Irenko (Milka), ja kilka moich niesfornych też obcięłam na jeżyka.
Tutaj mam jeszcze duży bajzel ale to już po świętach. Nie będę szaleć trzeba też odpocząć.pogoda sprzyja
Pewnie w tym miejscu posadzę kanny, dalie i wysieje cynie więc jest jak jest
Daglezja końcówki jakaś choroba grzybowa trzeba przyciąć i opryskać ciągle jest co robić tysiące drobiazgów. Po prawej kępy wyrzuconeho prosa nie chce. Może i ładnie wygląda, ale do pierwszych opadów i wiatru kładzie się jak zboże.
Jak na tą porę mam dosyć duze ostróżki. Bardzo ładne po niebieski najładniejsze. Wierzba do wycięcia bardzo mi się nie podoba jesienią późno traci liście i później śmieci wszędzie.
Mahonia samosiejka. Mam duzo nawet bardzo samosiejek. Wczoraj naliczyłam 8 szt samych tui, sosen oj 15 szt, brzóz bardzo wiele, berberysy w każdym kącie ogrodu.
Miluś ścinam stipy ta na fotce ostatnia była do sciecia. Tak ładnie wyglądała w słońcu zrobiłam fotkę a potem ścięłam.
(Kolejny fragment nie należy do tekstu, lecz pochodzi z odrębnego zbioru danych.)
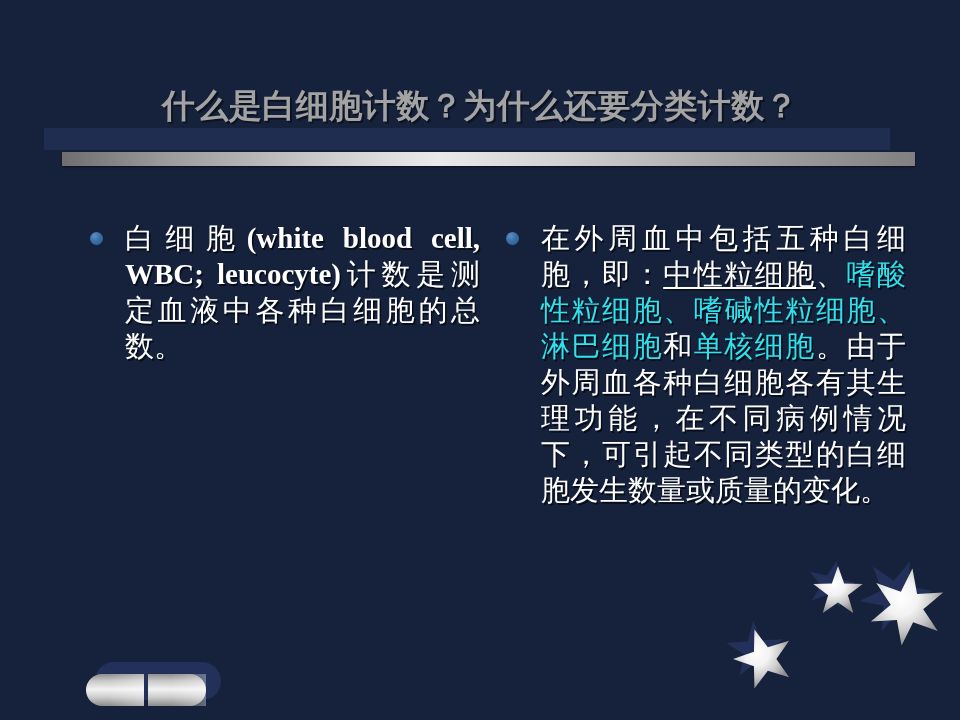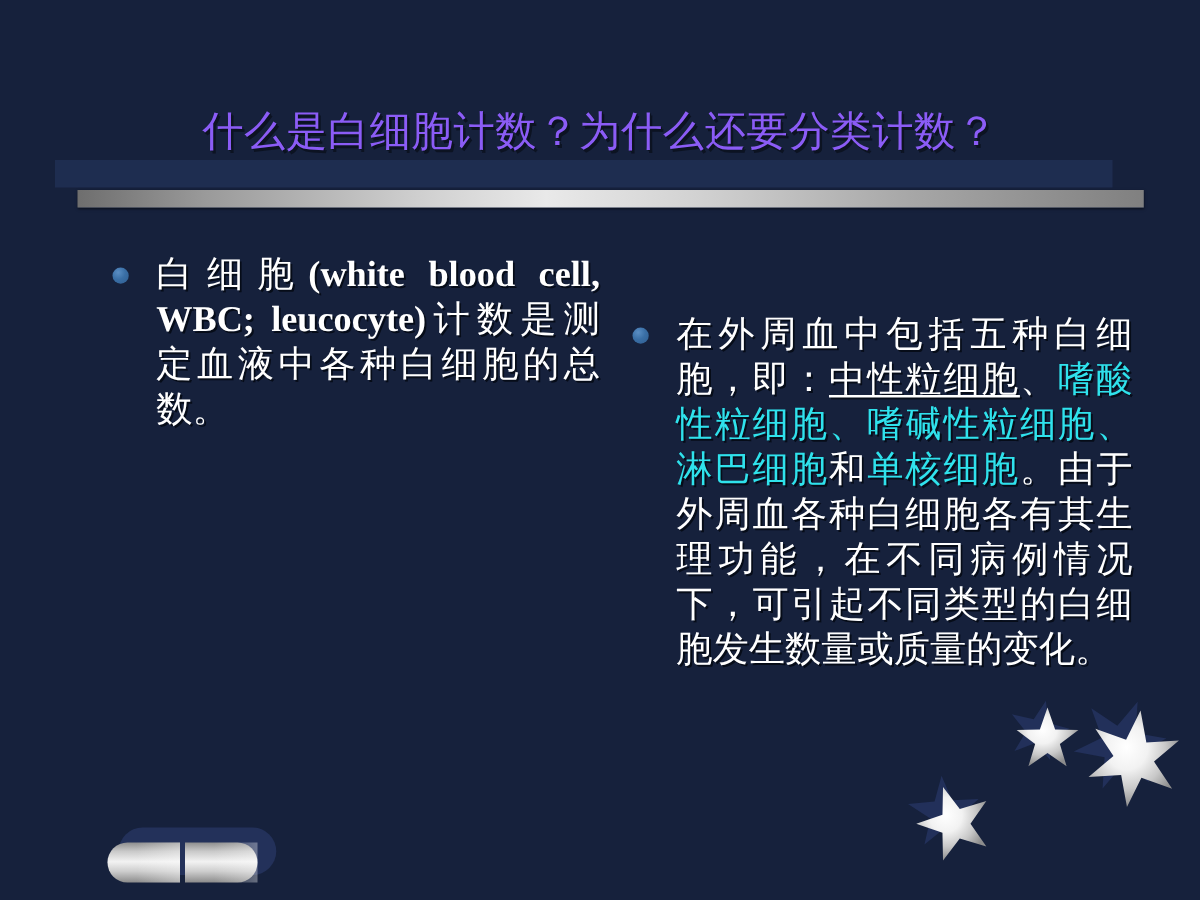"什么是白细胞计数？为什么还要分类计数？" #title { color: #8b5cf6 -> #a3a3a3; font-weight: normal -> bold }
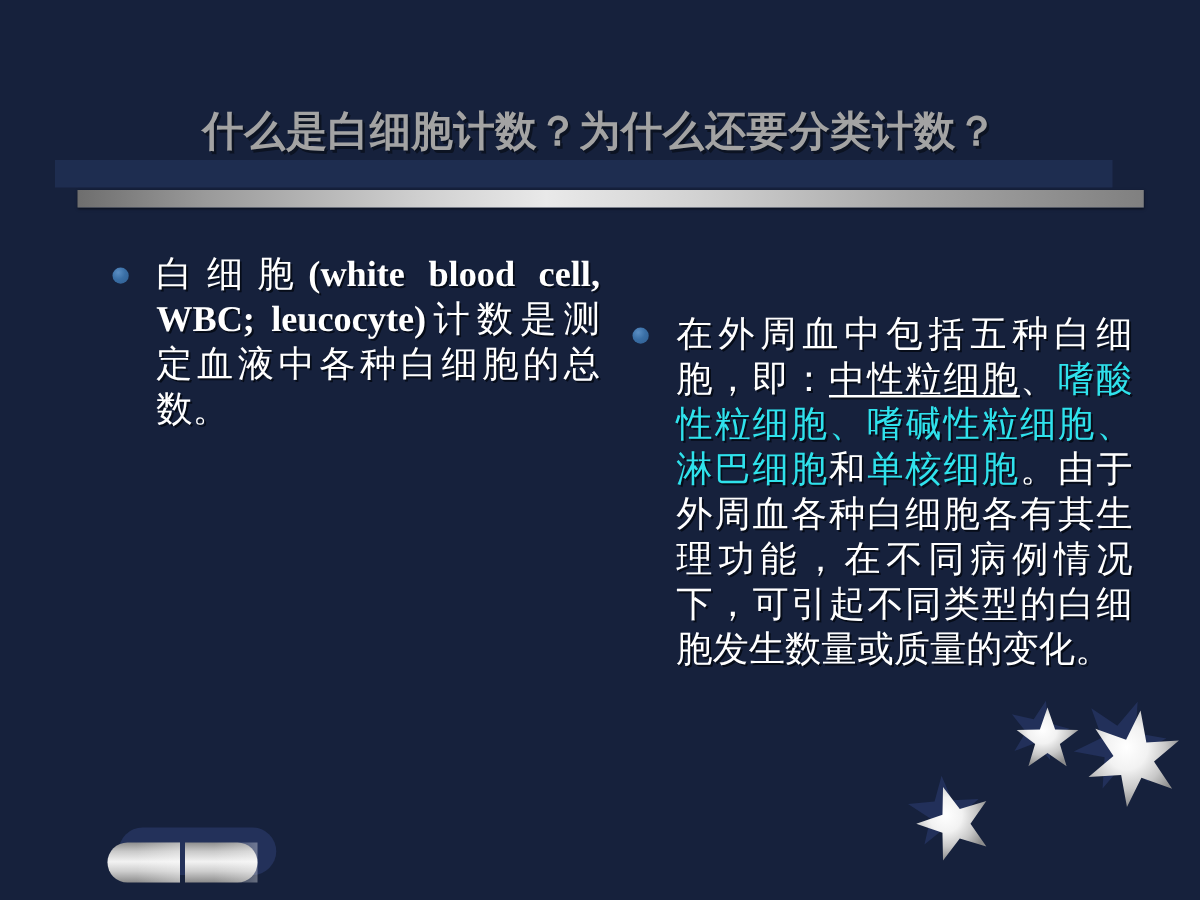"白细胞(white blood cell, WBC;" .column { top: 202px -> 220px }
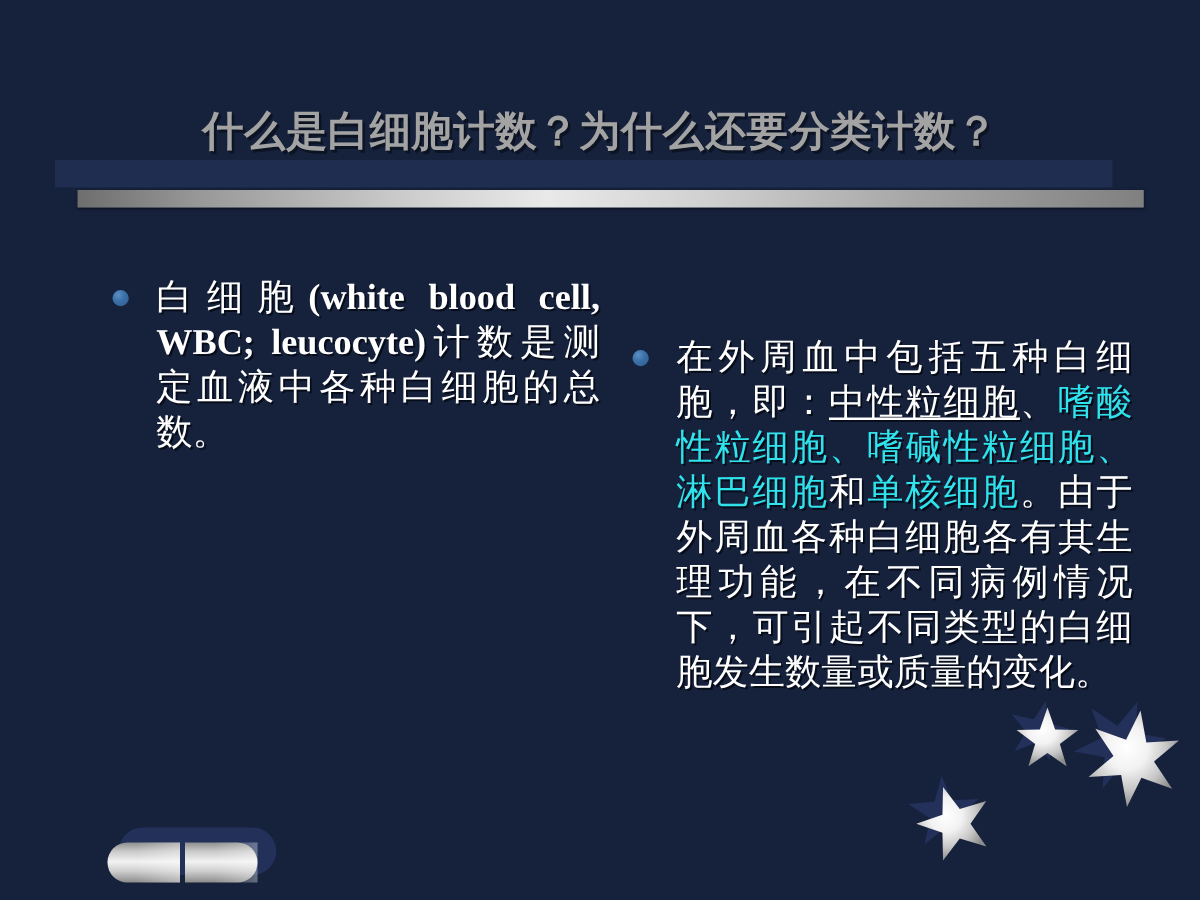"在外周血中包括五种白细胞，即：中性粒细胞、嗜酸性粒细胞、嗜碱性粒细胞、淋巴细胞和" #col-right { margin-top: 48px -> none }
U nas trochę później ścinamy bo jeszcze tydzień temu był mróz.
U mnie ogród trochę ruszył przez te parę dni ciepła..
Między twoim a moim ogródek to różnica we wzroście ok 2 tygodni. Powtarzam się ale masz za murami mikroklimat idealny na tą porę roku.
Trochę fotek wczoraj zrobiłam przy ciepłej ale bardzo wietrznej pogodzie. Front przeszedł i znów dzisiaj ładnie.
Zacznę od skalniaka
Po całym żwirowisku i skalniaku rozsiały się u mnie małe kroki rośliny kwitnące białymi bardzo małymi kwiatkami, twoje to ale jak przede mną tak zamkną.